Excerpts from a dataset
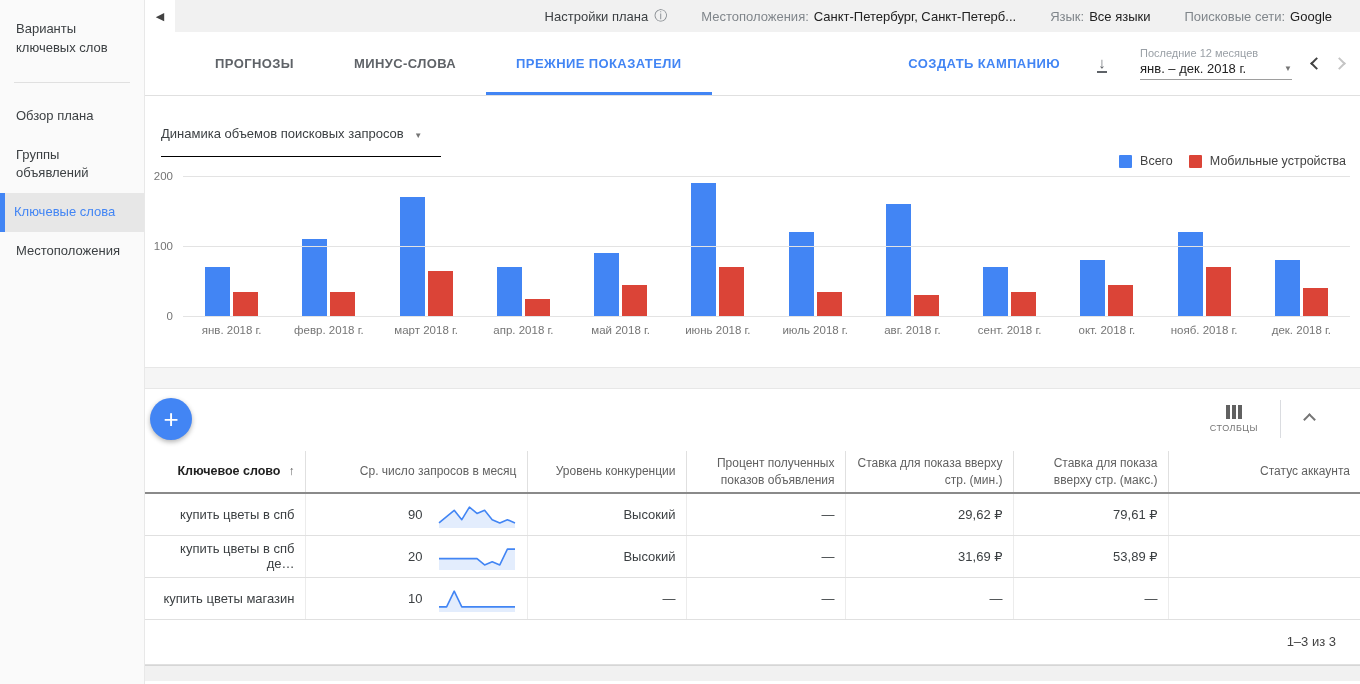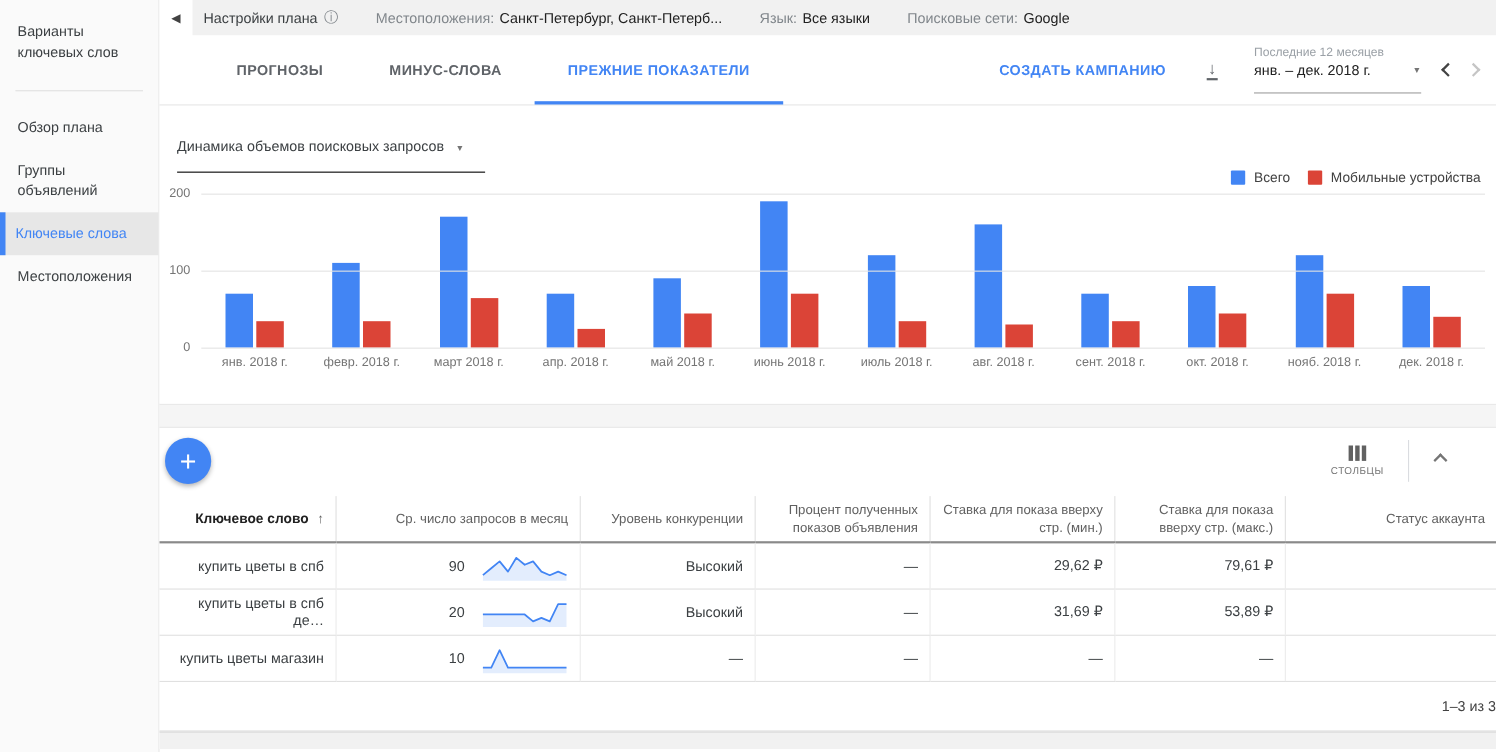--- a/index.html
+++ b/index.html
@@ -13,21 +13,21 @@
   .nav-item { padding:10px 16px; font-size:13px; line-height:1.45; color:#3c4043; cursor:pointer; }
   .nav-item.active { background:#e7e7e7; color:#4285f4; border-left:5px solid #4285f4; padding-left:9px; }
   .side-divider { height:1px; background:#e0e0e0; margin:14px 14px 14px 14px; }
 
   
   .main { position:absolute; left:145px; top:0; width:1215px; height:684px; }
 
   
   .topbar { height:32px; background:#fff; display:flex; align-items:center; font-size:13px; }
   .topbar-chip { height:32px; flex:1; background:#f1f1f1; display:flex; align-items:center;
-    gap:6px; padding-left:10px; }
+    gap:6px; padding-left:10px;justify-content:flex-end; }
   .back-arrow { width:30px; text-align:center; color:#424242; font-size:11px; cursor:pointer; }
   .tb-label { color:#80868b; }
   .tb-value { color:#212121; }
   .tb-group { display:flex; gap:5px; margin-right:28px; white-space:nowrap; }
   .info-icon { color:#80868b; font-size:13px; margin-right:28px; cursor:pointer; }
   .plan-settings { color:#3c4043; }
 
   
   .tabbar { height:64px; background:#fff; border-bottom:1px solid #e0e0e0;
     display:flex; align-items:stretch; }
@@ -37,21 +37,21 @@
   .tab.active { color:#4285f4; }
   .tab.active::after { content:""; position:absolute; left:0; right:0; bottom:0; height:3px; background:#4285f4; }
   .tabbar-right { margin-left:auto; display:flex; align-items:center; }
   .create-campaign { font-size:13px; font-weight:bold; letter-spacing:.4px; color:#4285f4; cursor:pointer; }
   .download-btn { margin:0 30px 0 34px; cursor:pointer; width:16px; text-align:center; }
   .dl-glyph { display:inline-block; font-size:15px; font-weight:bold; color:#5f6368;
     border-bottom:2px solid #5f6368; padding:0 1px 0px 1px; line-height:1.1; }
   .datebox { margin-right:10px; }
   .datebox .dr-label { font-size:11px; color:#9aa0a6; margin-bottom:2px; }
   .dr-line { display:flex; align-items:center; border-bottom:1px solid #9e9e9e;
-    padding-bottom:13px; width:152px; cursor:pointer; }
+    padding-bottom:3px; width:152px; cursor:pointer; }
   .dr-value { font-size:13px; color:#212121; flex:1; }
   .caret { font-size:8px; color:#757575; margin-left:6px; }
   .chev { width:9px; height:9px; border-left:2px solid #424242; border-bottom:2px solid #424242; display:inline-block; }
   .chev-left { transform:rotate(45deg); margin:0 14px 0 10px; cursor:pointer; }
   .chev-right { transform:rotate(-135deg); border-color:#c5c5c5; margin-right:16px; cursor:default; }
 
   
   .chart-section { position:relative; height:271px; background:#fff; }
   .chart-title-wrap { position:absolute; left:16px; top:28px; border-bottom:1px solid #000000;
     padding:0 6px 14px 0; width:280px; cursor:pointer; }
@@ -95,21 +95,21 @@
   .grid-table td { height:42px; font-size:13px; color:#3c4043;
     border-bottom:1px solid #e0e0e0; border-left:1px solid #ececec; padding:2px 10px; vertical-align:middle; }
   .grid-table td:first-child { border-left:none; padding-left:16px; }
   .al { text-align:right; } .ar { text-align:right; }
   .th-keyword { padding-left:16px !important; }
   .sort-arrow { color:#616161; font-size:12px; margin-left:8px; font-weight:normal; }
   .searches-cell { display:flex; align-items:center; justify-content:flex-end; gap:14px; }
   .spark { display:inline-block; }
 
   .table-footer { height:45px; display:flex; align-items:center; justify-content:flex-end;
-    font-size:13px; color:#424242; border-bottom:1px solid #e0e0e0; }
+    padding-right:24px; font-size:13px; color:#424242; border-bottom:1px solid #e0e0e0; }
   .bottom-strip { height:16px; background:#f1f1f1; border-top:1px solid #d6d6d6; }
 </style>
 </head>
 <body>
 
 <div class="app">
 
   <nav class="sidebar">
     <div class="nav-item">Варианты ключевых слов</div>
     <div class="side-divider"></div>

### Assigned task:
The records above must be printed exactly; the pictures stay out.

### Exercise output:
--- a/index.html
+++ b/index.html
@@ -13,21 +13,21 @@
   .nav-item { padding:10px 16px; font-size:13px; line-height:1.45; color:#3c4043; cursor:pointer; }
   .nav-item.active { background:#e7e7e7; color:#4285f4; border-left:5px solid #4285f4; padding-left:9px; }
   .side-divider { height:1px; background:#e0e0e0; margin:14px 14px 14px 14px; }
 
   
   .main { position:absolute; left:145px; top:0; width:1215px; height:684px; }
 
   
   .topbar { height:32px; background:#fff; display:flex; align-items:center; font-size:13px; }
   .topbar-chip { height:32px; flex:1; background:#f1f1f1; display:flex; align-items:center;
-    gap:6px; padding-left:10px; }
+    gap:6px; padding-left:10px;justify-content:flex-end; }
   .back-arrow { width:30px; text-align:center; color:#424242; font-size:11px; cursor:pointer; }
   .tb-label { color:#80868b; }
   .tb-value { color:#212121; }
   .tb-group { display:flex; gap:5px; margin-right:28px; white-space:nowrap; }
   .info-icon { color:#80868b; font-size:13px; margin-right:28px; cursor:pointer; }
   .plan-settings { color:#3c4043; }
 
   
   .tabbar { height:64px; background:#fff; border-bottom:1px solid #e0e0e0;
     display:flex; align-items:stretch; }
@@ -37,21 +37,21 @@
   .tab.active { color:#4285f4; }
   .tab.active::after { content:""; position:absolute; left:0; right:0; bottom:0; height:3px; background:#4285f4; }
   .tabbar-right { margin-left:auto; display:flex; align-items:center; }
   .create-campaign { font-size:13px; font-weight:bold; letter-spacing:.4px; color:#4285f4; cursor:pointer; }
   .download-btn { margin:0 30px 0 34px; cursor:pointer; width:16px; text-align:center; }
   .dl-glyph { display:inline-block; font-size:15px; font-weight:bold; color:#5f6368;
     border-bottom:2px solid #5f6368; padding:0 1px 0px 1px; line-height:1.1; }
   .datebox { margin-right:10px; }
   .datebox .dr-label { font-size:11px; color:#9aa0a6; margin-bottom:2px; }
   .dr-line { display:flex; align-items:center; border-bottom:1px solid #9e9e9e;
-    padding-bottom:13px; width:152px; cursor:pointer; }
+    padding-bottom:3px; width:152px; cursor:pointer; }
   .dr-value { font-size:13px; color:#212121; flex:1; }
   .caret { font-size:8px; color:#757575; margin-left:6px; }
   .chev { width:9px; height:9px; border-left:2px solid #424242; border-bottom:2px solid #424242; display:inline-block; }
   .chev-left { transform:rotate(45deg); margin:0 14px 0 10px; cursor:pointer; }
   .chev-right { transform:rotate(-135deg); border-color:#c5c5c5; margin-right:16px; cursor:default; }
 
   
   .chart-section { position:relative; height:271px; background:#fff; }
   .chart-title-wrap { position:absolute; left:16px; top:28px; border-bottom:1px solid #000000;
     padding:0 6px 14px 0; width:280px; cursor:pointer; }
@@ -95,21 +95,21 @@
   .grid-table td { height:42px; font-size:13px; color:#3c4043;
     border-bottom:1px solid #e0e0e0; border-left:1px solid #ececec; padding:2px 10px; vertical-align:middle; }
   .grid-table td:first-child { border-left:none; padding-left:16px; }
   .al { text-align:right; } .ar { text-align:right; }
   .th-keyword { padding-left:16px !important; }
   .sort-arrow { color:#616161; font-size:12px; margin-left:8px; font-weight:normal; }
   .searches-cell { display:flex; align-items:center; justify-content:flex-end; gap:14px; }
   .spark { display:inline-block; }
 
   .table-footer { height:45px; display:flex; align-items:center; justify-content:flex-end;
-    font-size:13px; color:#424242; border-bottom:1px solid #e0e0e0; }
+    padding-right:24px; font-size:13px; color:#424242; border-bottom:1px solid #e0e0e0; }
   .bottom-strip { height:16px; background:#f1f1f1; border-top:1px solid #d6d6d6; }
 </style>
 </head>
 <body>
 
 <div class="app">
 
   <nav class="sidebar">
     <div class="nav-item">Варианты ключевых слов</div>
     <div class="side-divider"></div>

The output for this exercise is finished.